* _Required work_:
Apart from the pictures, every record here must be copied word for word.

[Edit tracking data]
········
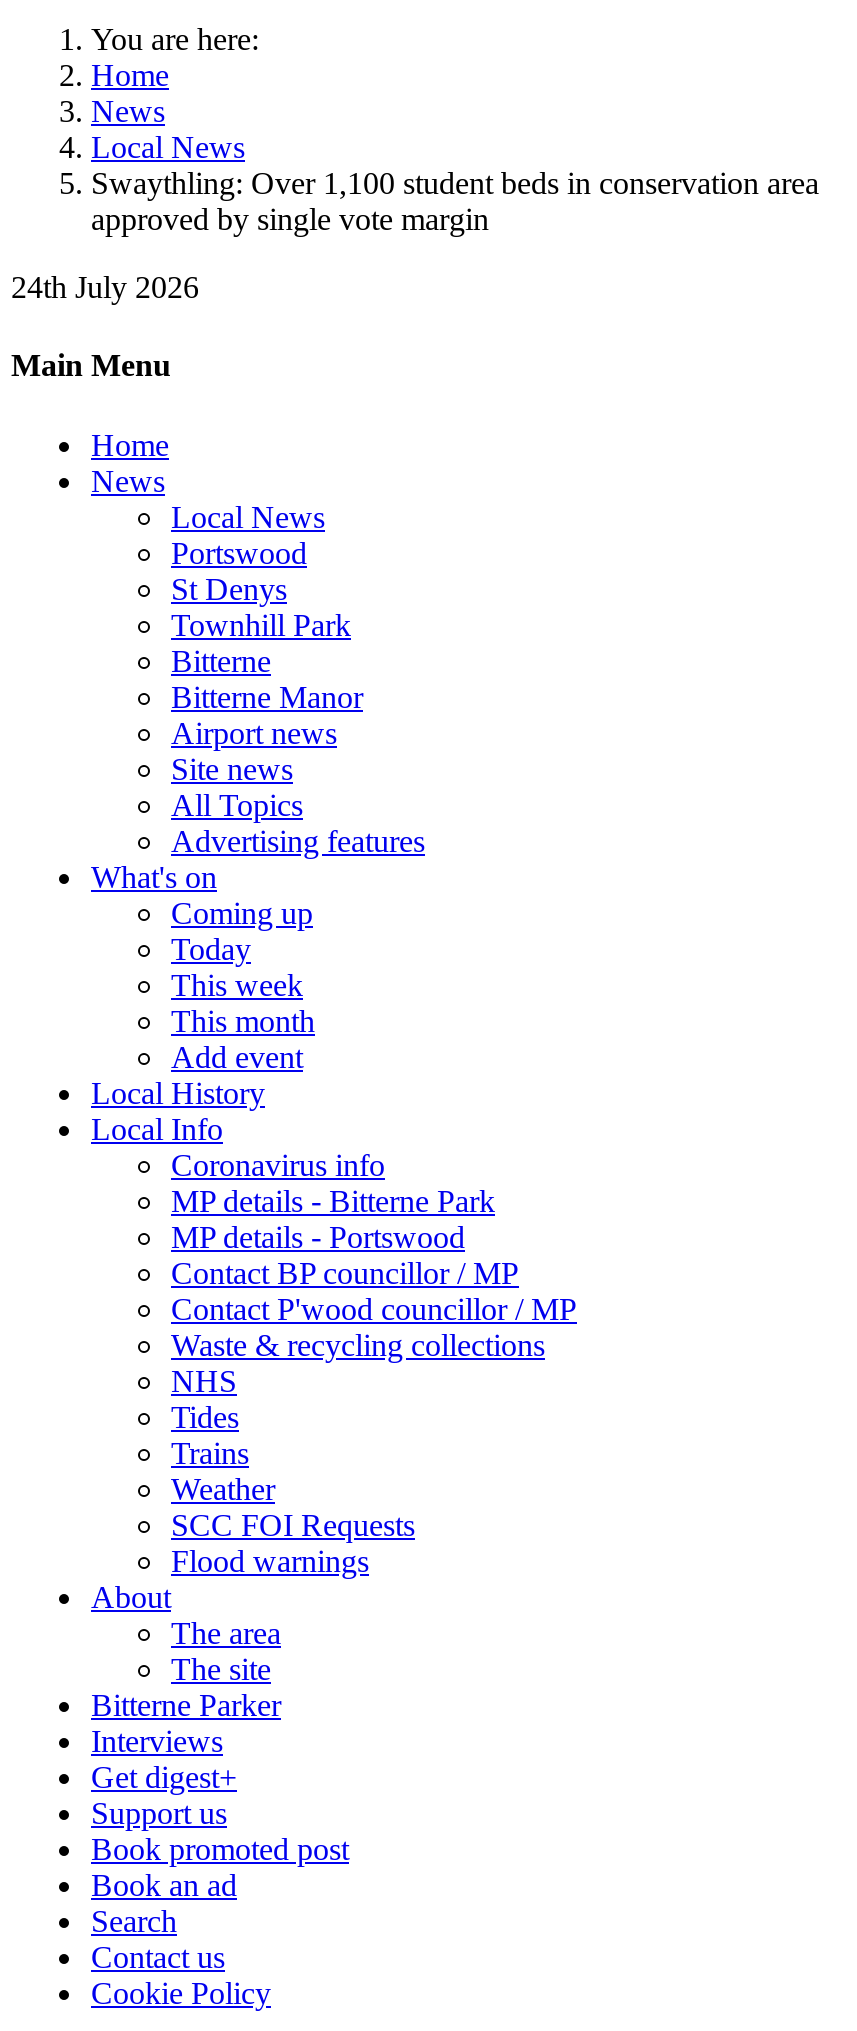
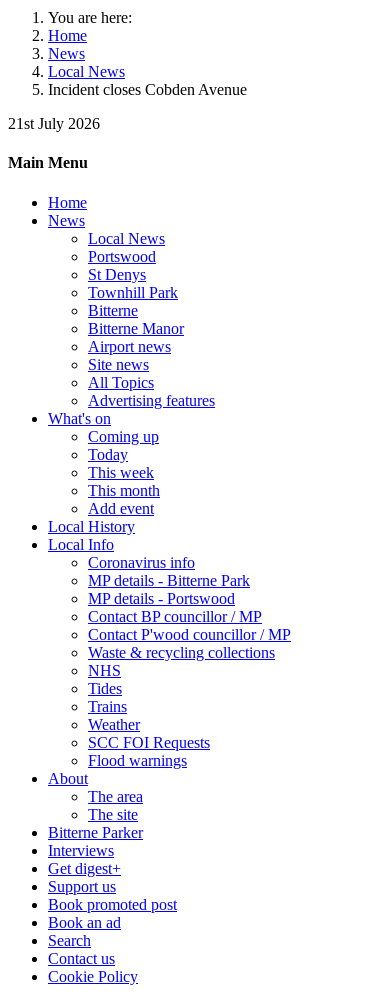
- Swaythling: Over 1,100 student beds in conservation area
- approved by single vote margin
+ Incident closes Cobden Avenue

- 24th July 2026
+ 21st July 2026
········
* _Reply_:
- Swaythling: Over 1,100 student beds in conservation area
- approved by single vote margin
+ Incident closes Cobden Avenue

- 24th July 2026
+ 21st July 2026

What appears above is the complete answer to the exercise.